Samarinda (ANTARA News) - Sebanyak 52 tempayan kubur (tajau) yang diperkirakan dibuat pada abad ke-16 hingga 18 masehi ditemukan di Kecamatan Sangasanga, Kabupaten Kutai Kartanegara, Kalimantan Timur.

Tempayang kubur tersebut ditemukan para peneliti dari Balai Arkeologi Banjarmasin, Kalimantan Selatan yang melakukan penggalian sejak 16 Mei hingga 4 Juni 2010.

"Dari salah satu lokasi penggalian, kami menemukan 51 tajau kemudian di tempat lain yang hanya berjarak sekitar dua meter ditemukan lagi satu tempayan," ungkap Ketua Tim Peneliti Penguburan Tajau, Bambang Sugianto, ditemui di lokasi penemuan kuburan kono, di Kecamatan Sangasanga, Kutai Kartanegara, Sabtu.

"Temuan ini merupakan pertama kali di Kaltim dan merupakan kuburan kuno terbesar di Kalimantan bahkan di Indonesia sebab di beberapa tempat biasanya hanya ditemukan satu hingga tiga tempayan kubur," katanya.

Tiga dari 52 tempayan yang ditemukan itu, kata dia, masih dalam kondisi utuh.

"Tiga tempayan yang masih untuh kami serahkan ke museum, sementara lainnya akan kami timbun kembali sambil menunggu hasil koordinasi dengan pemerintah daerah, instansi terkait dan pemilik lahan," ujar Bambang Sugianto.

Kuburan batu ini bentuknya silindris, terdiri dari dua bagian yakni bagian wadah tempat diletakan tulang belulang dan bagian tutup.

Tempayan tersebut berfungsi sebagai `kuburan sekunder` (tempat penyimpanan sisa jenazah/kerangka).

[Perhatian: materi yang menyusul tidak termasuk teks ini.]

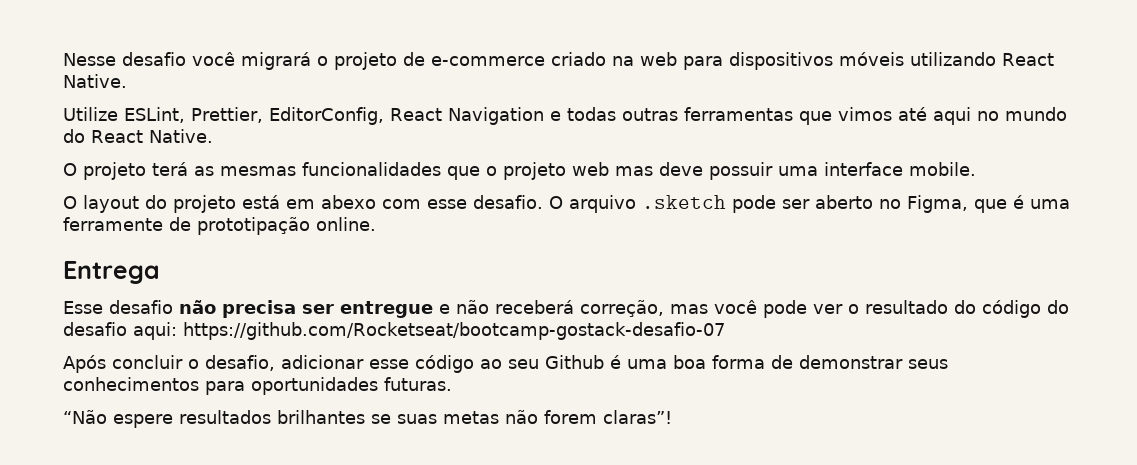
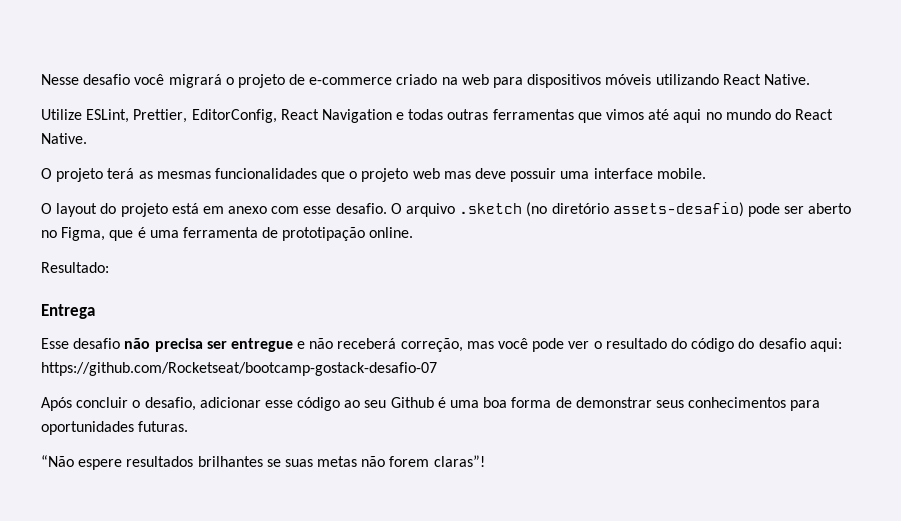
[321,195,376,209] abexo -> [228,206,268,214] anexo
(726, 202) none -> [526,202,744,217] (no diretório assets-desafio)
[63,217,163,231] ferramente -> [182,227,258,238] ferramenta
(376, 224) none -> [41,262,109,273] // Resultado:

"Terdapat dua jenis tempayan yang kami temukan yakni, berbentuk ramping sebanyak 18 buah dan tambun 34 buah. Tempayan ramping tingginya 82 centimeter, lebar mulut 22 centimter dan diameternya 49 centimeter. Sementara, tempayan tambun memiliki tinggi 70 centimeter, lebar mulut 20 centimeter serta diameternya 50 centimeter dengan masing-masing tempayan berisi satu jasad," katanya.

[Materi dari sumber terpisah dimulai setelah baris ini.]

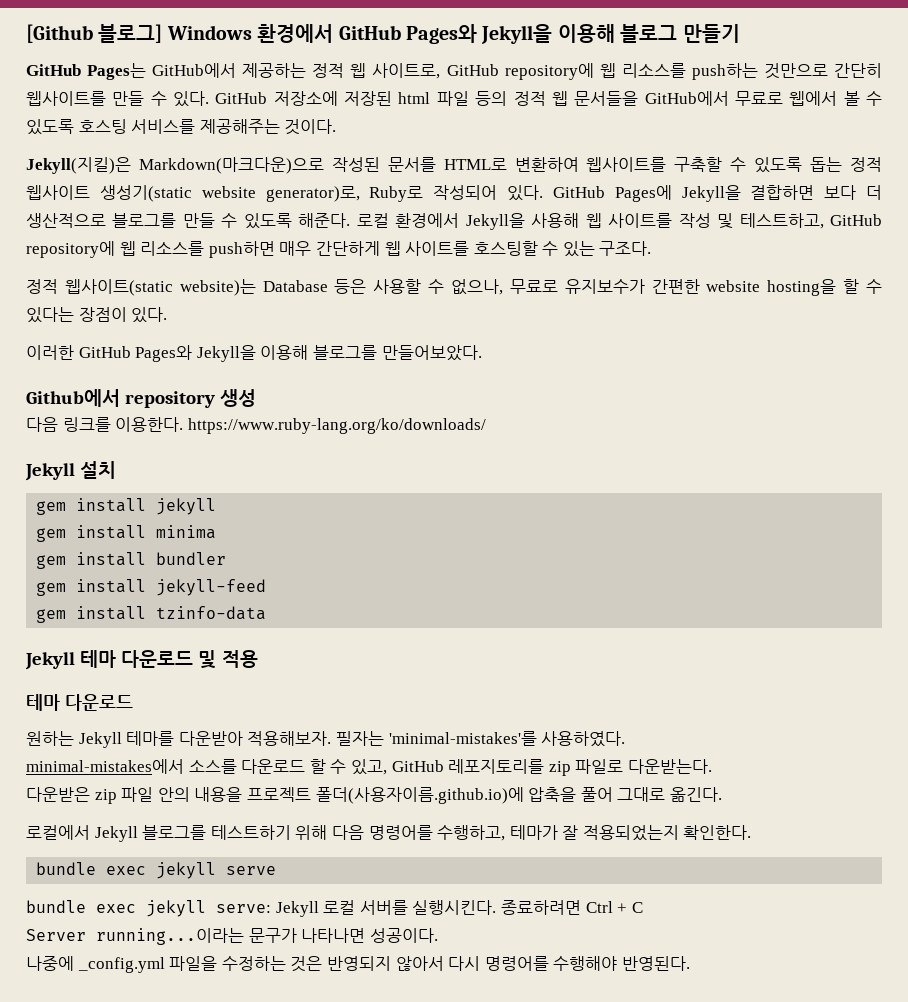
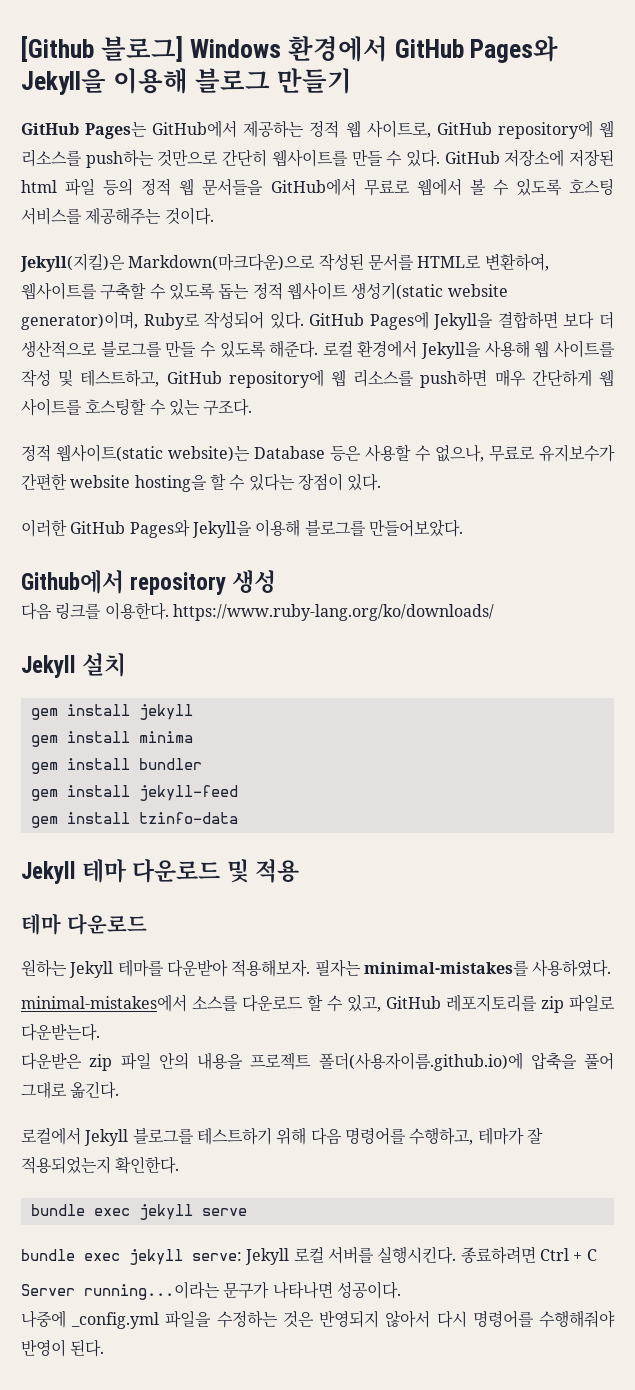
[514,157,579,172] 변환하여 -> [484,253,549,271] 변환하여,
[265,186,360,202] generator)로, -> [21,311,138,330] generator)이며,
[388,731,537,746] 'minimal-mistakes'를 -> [363,961,529,976] minimal-mistakes를
[553,956,690,971] 수행해야 반영된다. -> [539,1310,615,1328] [21,1339,105,1357] 수행해줘야 반영이 된다.

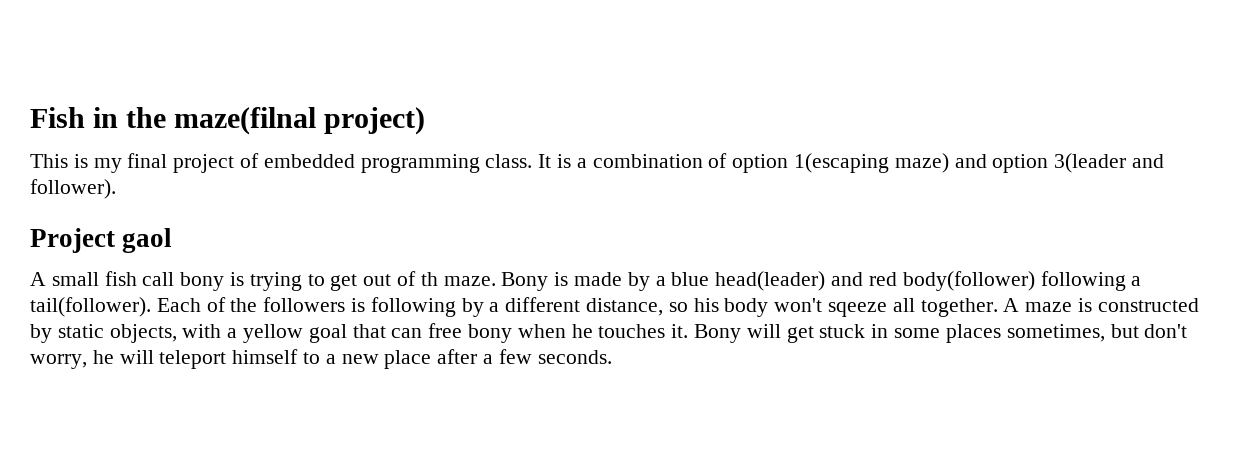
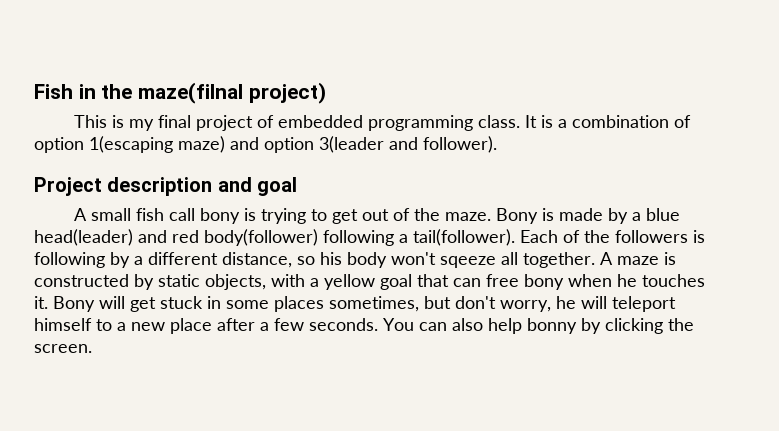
[122,228,173,253] gaol -> [107,177,298,196] description and goal
[420,272,438,286] th -> [414,208,441,221] the
(612, 357) none -> [383,318,694,334] [34,344,92,353] You can also help bonny by clicking the screen.

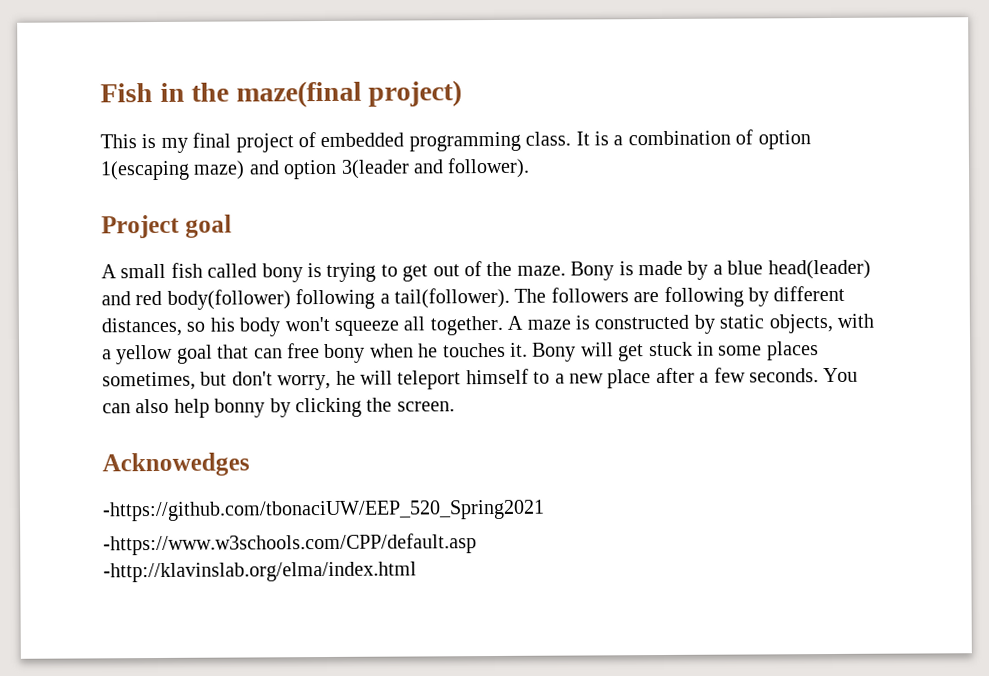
[138,82,244,104] maze(filnal -> [235,80,362,108] maze(final
[107,177,252,196] description and -> (180, 226) none
[169,208,196,221] call -> [207,263,258,278] called
[520,230,705,243] [34,252,292,268] Each of the followers is following by a different distance, -> [514,285,846,307] [101,317,182,337] The followers are following by different distances,
[440,256,496,268] sqeeze -> [334,320,399,336] squeeze
(92, 348) none -> [102,452,250,477] [102,499,545,522] [103,533,477,556] [103,561,417,583] // Acknowedges // -https://github.com/tbonaciUW/EEP_520_Spring2021 // -https://www.w3schools.com/CPP/default.asp // -http://klavinslab.org/elma/index.html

"Setiap tempayan memiliki penutup berbentuk piring terbuat dari keramik yang diperkirakan dibuat pada abad ke 18," kata Ketua Tim Peneliti Penguburan `Tajau` itu.

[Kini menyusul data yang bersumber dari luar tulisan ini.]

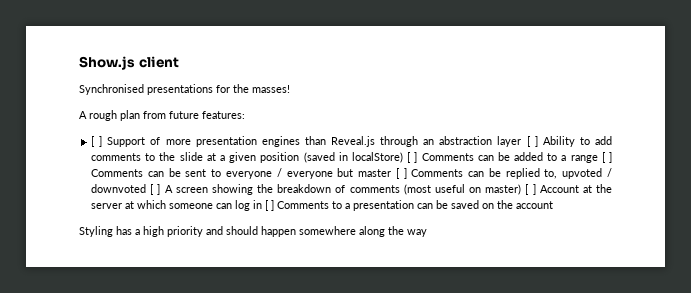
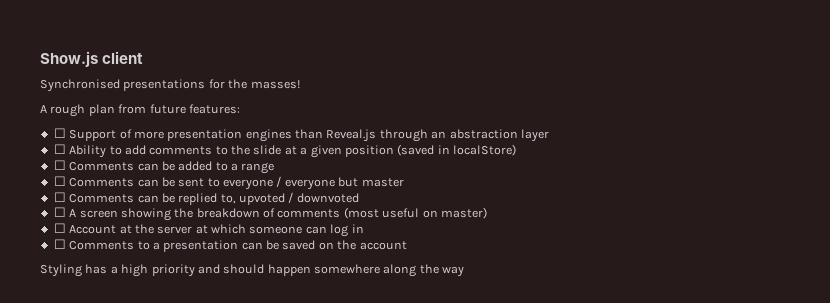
[91,136,103,147] [ ] -> [53,128,66,138] ☐
[526,136,538,147] [ ] -> [53,144,66,154] // ☐
[407,152,418,163] [ ] -> [53,160,66,170] // ☐
[601,152,613,163] [ ] -> [53,176,66,186] // ☐
[395,168,407,179] [ ] -> [53,192,66,202] // ☐
[150,184,161,195] [ ] -> [53,207,66,217] // ☐
[525,184,536,195] [ ] -> [53,223,66,233] // ☐
[265,200,275,211] [ ] -> [53,239,66,249] // ☐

Namun, Bambang Sugianto mengaku belum bisa memastikan asal usul dan jenis ras tulang belulang manusia yang ditemukan itu.

"Kami telah mengirimkan contoh tulang dan tanah untuk diteliti tentang asal-usul ras dan etnis tulang belulang serta kapan penguburan sekunder itu dilakukan. Penutupan areal ini dilakukan untuk menjaga agar tidak dirusak sehingga jika diperlukan akan dibuka lagi," kata Bambang Sugianto.

Sementara itu, Kepala BP3 (Balai Pelestarian Peninggalan Purbakala) Samarida, Wilayah Kaltim, Edi Tri Haryantoro, mengaku, temuan kuburan kuno itu memiliki nilai sejarah yang sangat tinggi.

"Temuan ini sangat bernilai, baik dari aspek penelitian, pelestarian maupun aspek pemanfaatan. Dari segi validitas, temuan ini memperlihatkan data tentang sistem budaya dan sosial masyarakat kita pada zaman dahulu," katanya.

"Jika dilihat dari segi fisik, kuburan ini berasal dari jaman sebelum masa kolonial di Sangasanga. Jadi, temuan ini memiliki nilai budaya dan sejarah yang sangat tinggi," ungkap Edi Tri Haryantoro.